SAN DIEGO — Justice Sonia Sotomayor has injudiciously reignited the conversation over words used in the immigration debate just when the prospects for immigration reform in Congress are holding on by a thread.
Let’s focus on what’s important. Lawmakers need to find the courage and common sense to break the impasse over immigration in a way that secures the border, provides businesses with workers, makes it easier for immigrants to come here legally and gives the estimated 11 million illegal immigrants in the United States an earned path to legal status with or without citizenship. And it’s important to have something that neither political party wants to have: an honest discussion.
But it’s not important whether we call those living in the United States without the proper documents “illegal immigrants” rather than “undocumented workers,” “authorized visitors” or whatever the latest politically correct term happens to be.
In response to a question earlier this month at Yale Law School, the first Latina on the Supreme Court warned against using terms such as “illegal alien” and said that labeling immigrants as criminals strikes her as “insulting.”
“I think people then paint those individuals as something less than worthy human beings and it changes the conversation,” Sotomayor said.
Conservative radio host Laura Ingraham lashed out at Sotomayor by insisting that the justice’s “allegiance obviously goes to her immigrant family background and not to the U.S. Constitution.”

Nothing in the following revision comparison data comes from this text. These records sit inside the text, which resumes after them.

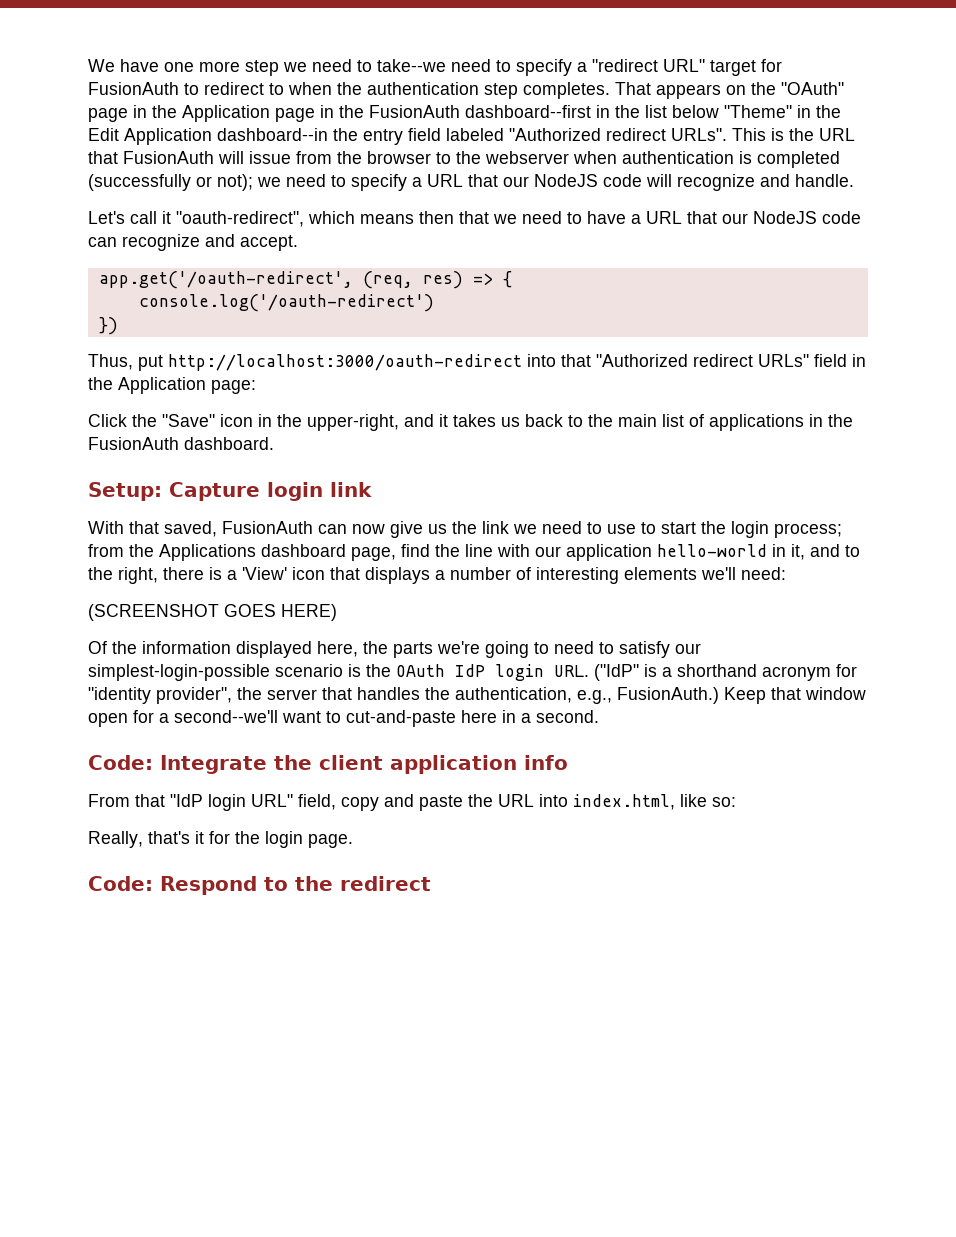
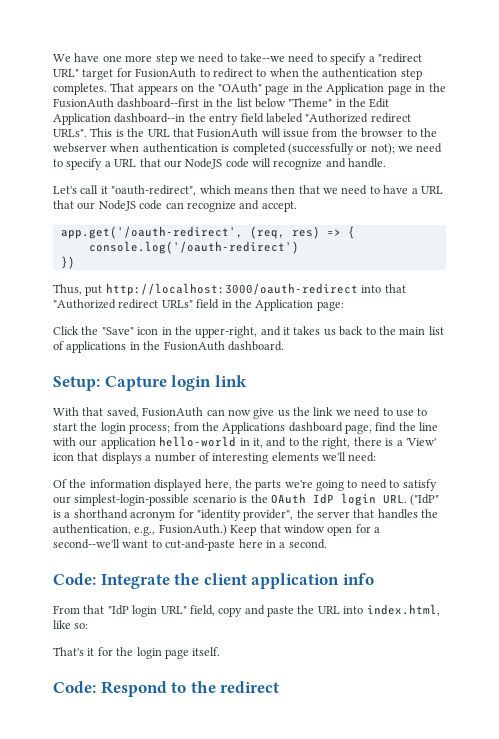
- (SCREENSHOT GOES HERE)
- Really, that's it for the login page.
+ That's it for the login page itself.

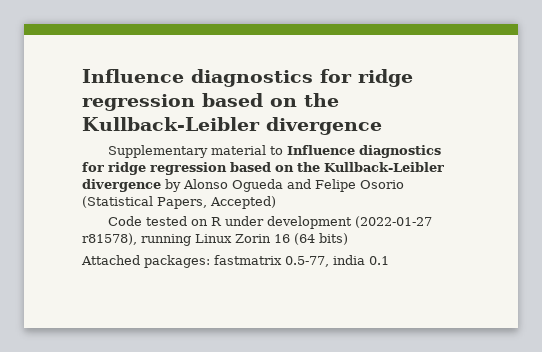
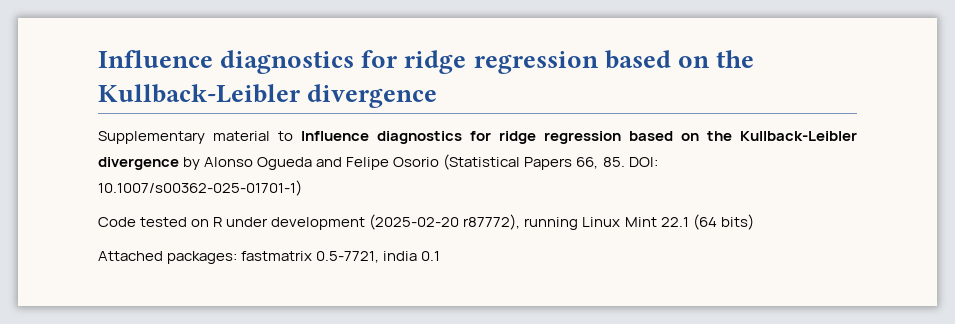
- Supplementary material to Influence diagnostics for ridge regression based on the Kullback-Leibler divergence by Alonso Ogueda and Felipe Osorio (Statistical Papers, Accepted)
+ Supplementary material to Influence diagnostics for ridge regression based on the Kullback-Leibler divergence by Alonso Ogueda and Felipe Osorio (Statistical Papers 66, 85. DOI: 10.1007/s00362-025-01701-1)
- Code tested on R under development (2022-01-27 r81578), running Linux Zorin 16 (64 bits)
+ Code tested on R under development (2025-02-20 r87772), running Linux Mint 22.1 (64 bits)
- Attached packages: fastmatrix 0.5-77, india 0.1
+ Attached packages: fastmatrix 0.5-7721, india 0.1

Who’s right — Sotomayor or Ingraham? Neither.
With regard to Sotomayor, I’ll agree that “illegal alien” is unacceptable, and so is using “illegal” as a noun.
But there’s another term, which Sotomayor did not mention: “illegal immigrant.”
That phrasing is fine. Some critics disagree and insist that even this more harmless term “dehumanizes” people and promotes racism.
Baloney. A two-word phrase does all that? Do you know what “dehumanizes” immigrants? The fact that so many of them have been deported by this administration, something that has been ignored or excused by some of the same folks who are up in arms over what to call them.
This isn’t about illegal immigrants. I’ve interviewed many of them over the years, and I’ve never had one of them tell me that what they are most worried about is terminology. They only want five things from this country: a job; a work permit so they support their families; a driver’s license so they can get to work; the ability to cross borders to visit relatives; and to be left alone.
This is about a bunch of do-gooders who want to go to bat for these illegal immigrants but don’t want to sully their hands with the idea that they’re defending lawbreakers. So they pretend that no laws were broken.
It won’t sell. One minute, those of us who want immigration reform are arguing that illegal immigrants should have the opportunity, via earned legalization, to make amends for wrongdoing. The next, the word police are arguing that the immigrants did nothing wrong?
Republicans in Congress who are willing to grant legal status to illegal immigrants aren’t asking for much. But one thing they do need — and which figured prominently in the list of principles they recently released — is an admission of wrongdoing by illegal immigrants who want to get right with the law.
Insisting that no law was broken and that those who are here illegally are really just “undocumented” or “unauthorized” will kill reform for sure.
Ingraham missed most of this, preferring instead to simply zing Sotomayor for allegedly being too wedded to “her immigrant family background.” What immigrant family background is that?
Apparently, geography is not the host’s strong suit. Sotomayor is Puerto Rican, as were both of her parents. Puerto Ricans are U.S. citizens, not immigrants.
Does Ingraham think that Sotomayor is Mexican? Salvadoran? Peruvian? Does she think that 53 million Latinos in the United States have the same beliefs and immigrant backgrounds? Really?
And what about implying that Sotomayor believes as she does because of some kind of “allegiance”? Do white Americans have to put up with accusations like that, or are they reserved for minorities?
Whether or not Ingraham agrees with Sotomayor on terminology, she should at least have the professionalism and courtesy to assume that the justice’s point of view is coming as much from her head as it is from her heart.
But we’re getting ahead of ourselves. Americans apparently aren’t ready to sort out how we should talk about illegal immigrants. We don’t even know how to talk to one another.
Ruben Navarrette is a columnist for The Washington Post Writers Group.